The choice of CATA to push its BRT agenda has nothing to do with a make believe cost-benefit analysis. Their decision is completely a political game. Their choice to go for BRT reflects the citizens’ recent distaste with tax increases while the economy is so terrible. This is evidenced by the recent May 3 vote to levy 4 mills to save the jobs of dozens of police and firefighters. Lansing residents voted against a millage increase despite the fact that most of their property values have dropped sharply and the millage increase would have barely increased their tax liabilities (perhaps a couple of dollars extra per month for the average resident).

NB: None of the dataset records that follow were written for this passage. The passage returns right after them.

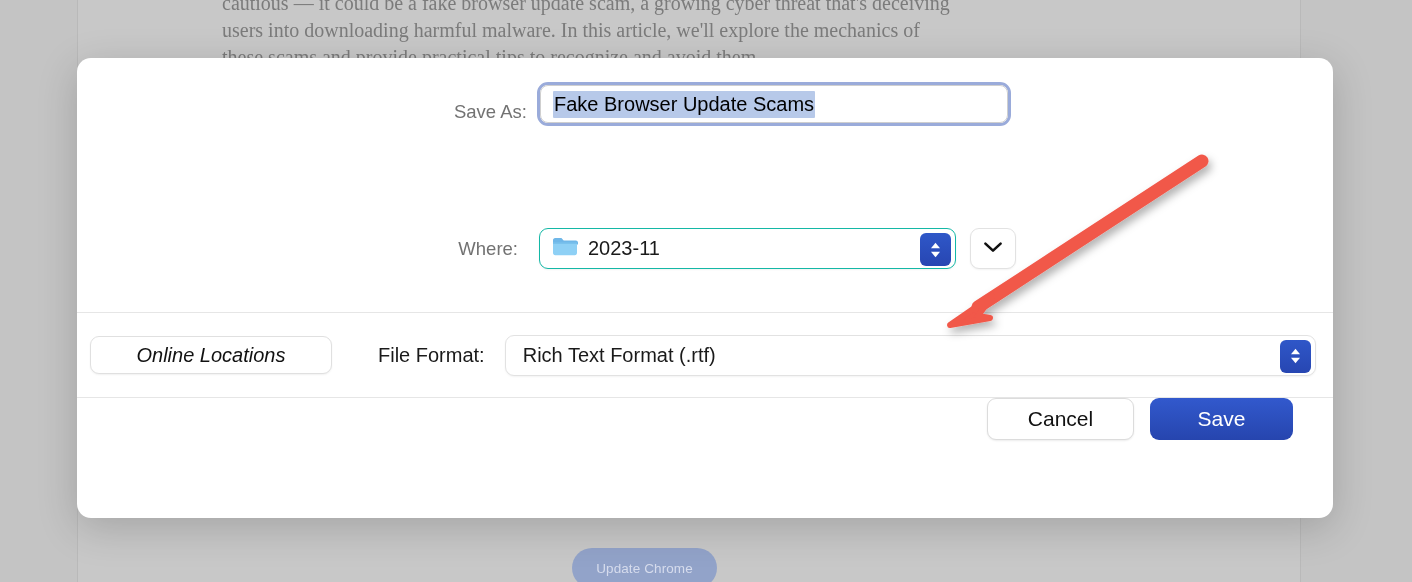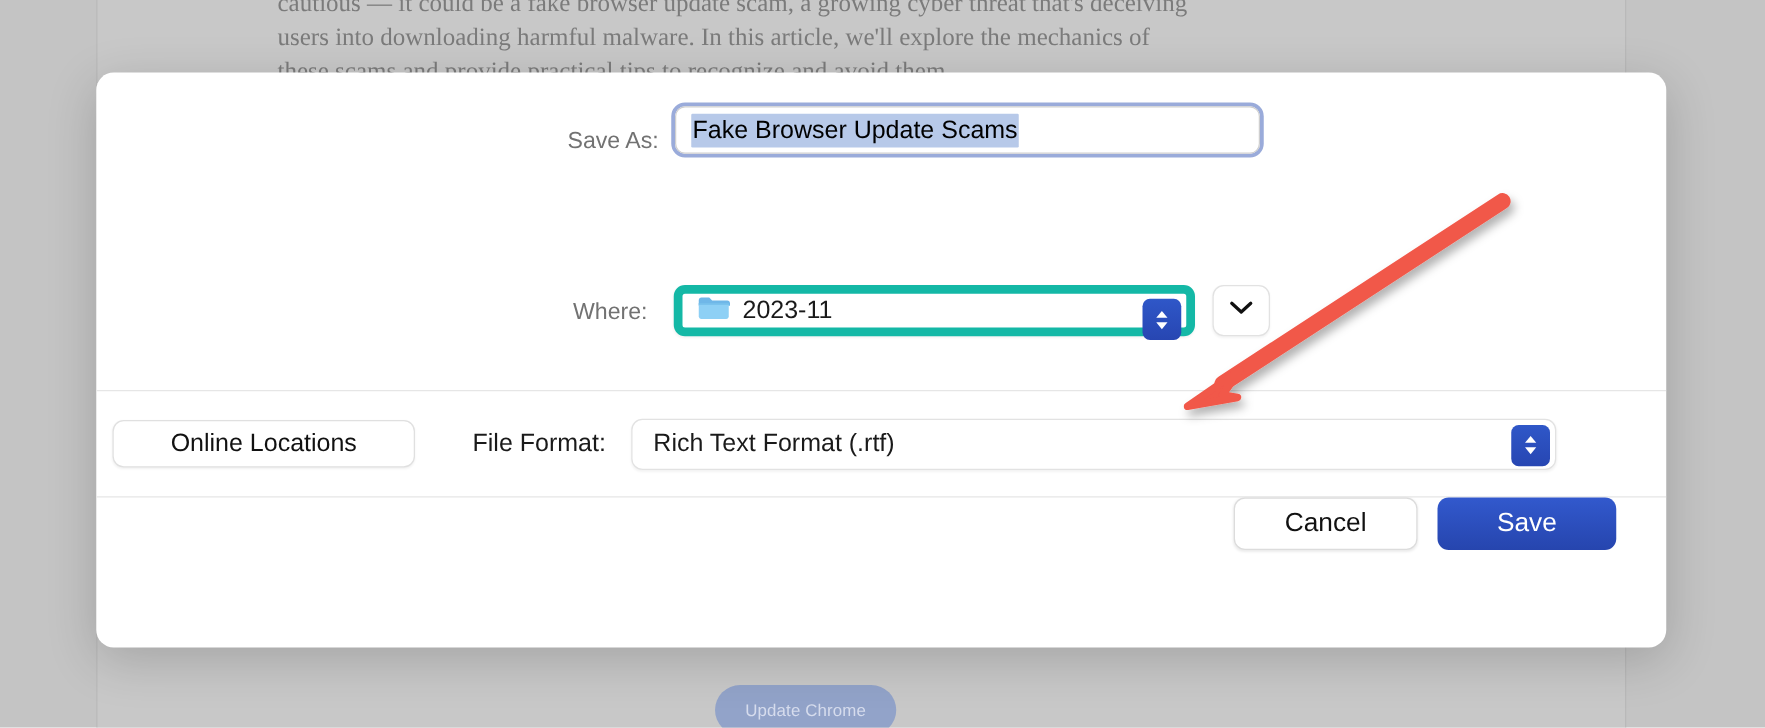--- a/index.html
+++ b/index.html
@@ -155,7 +155,7 @@
     position: relative;
     width: 417px;
     height: 41px;
-    border: 7px solid #14b8a6;
+    border: 1px solid #14b8a6;
     border-radius: 9px;
     background: #fff;
     box-shadow: 0 1px 2px rgba(0,0,0,0.05);

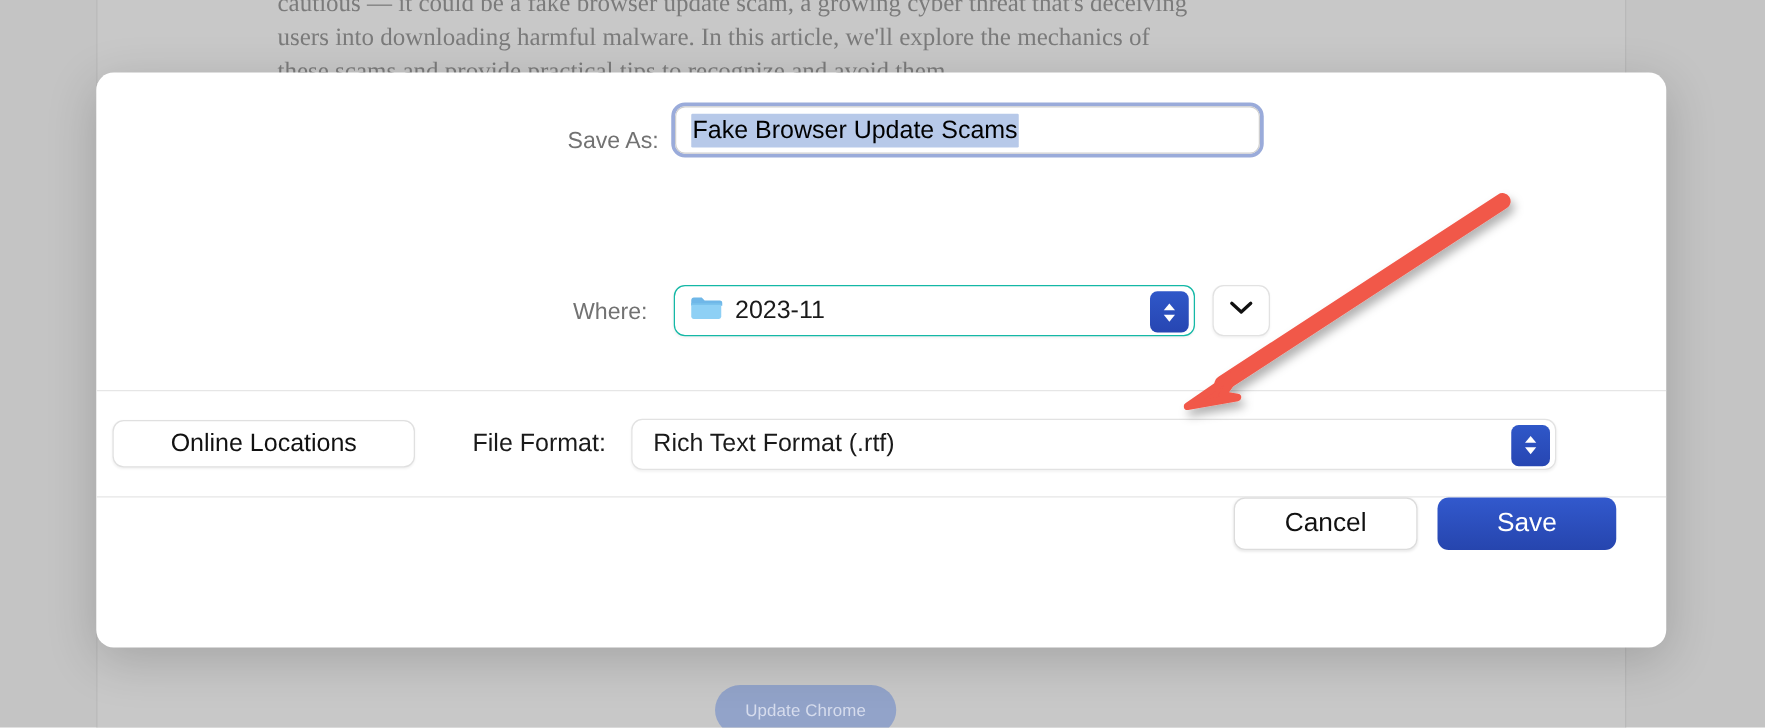--- a/index.html
+++ b/index.html
@@ -221,6 +221,7 @@
     font-size: 20px;
     color: #111;
     cursor: pointer;
+    font-style: italic;
   }
 
   #label-file-format {

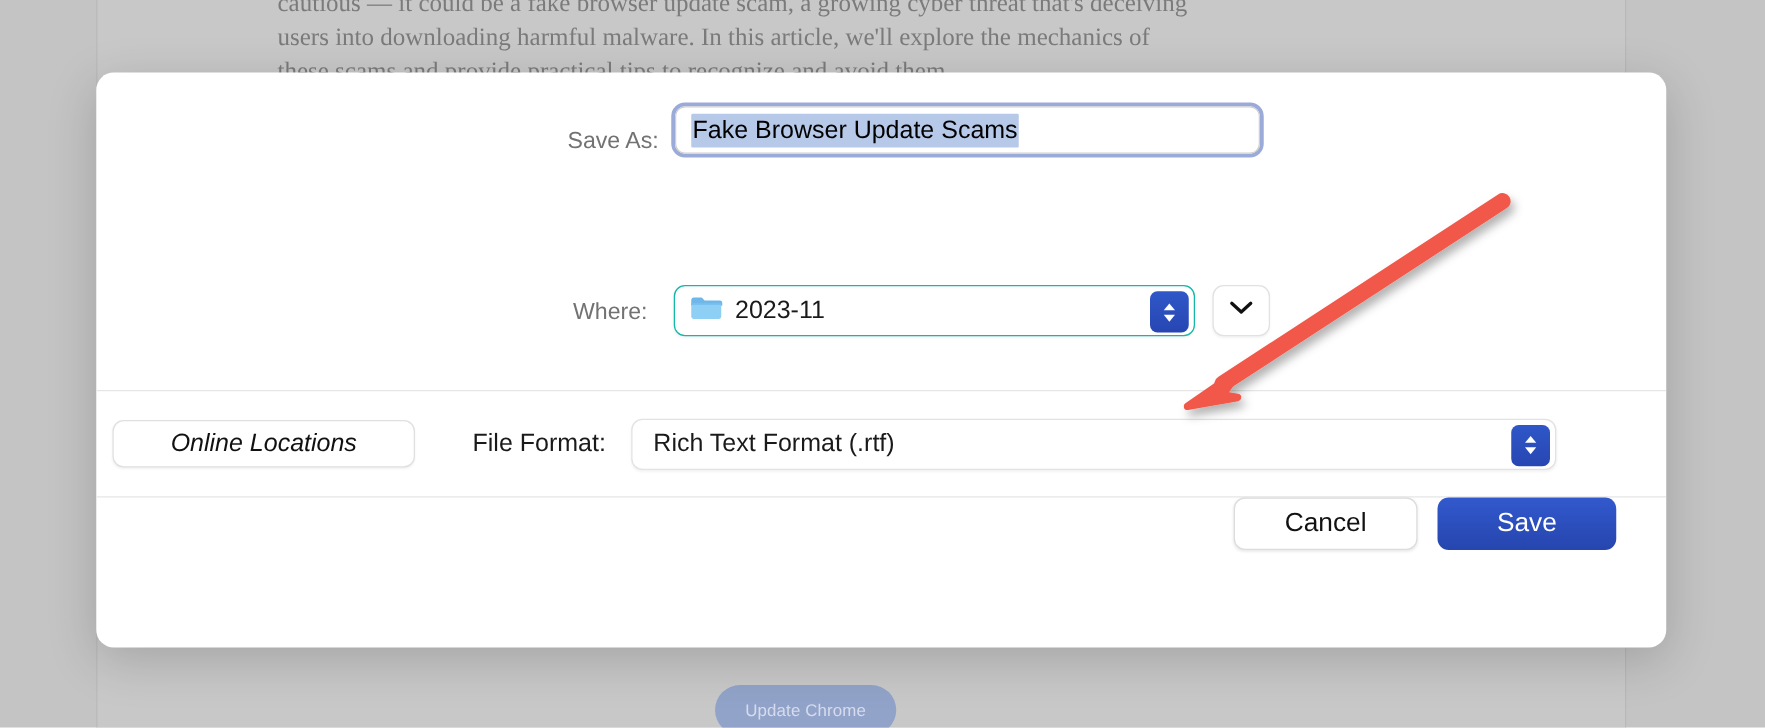--- a/index.html
+++ b/index.html
@@ -234,7 +234,7 @@
   #file-format-select {
     position: relative;
     margin-left: 20px;
-    width: 740px;
+    width: 811px;
     height: 41px;
     border: 1px solid #e2e2e2;
     border-radius: 9px;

With that level of distaste for government going around, particularly for a majority Democratic city, it would be extremely difficult to get approval for funding a $505 million streetcar system. But instead of thinking of creative alternatives, the political powers that be have chosen bus rapid transit as the preferred alternative because they believe it will be easier to get approval for funding. Their decision is short-sighted. Instead of planning longer term or with staged, incremental rail improvements while levying public and private resources over time, they’ve chosen the alternative that will have minimal corridor impact, high costs in the short run, and no political will to get it done. If and when this proposal meets the ballot, it will inevitably fail just like the millage in May. The time is now to reevaluate the modern streetcar option as a long-term strategy while considering alternative funding sources to bring a truly world class transit system to the Lansing region.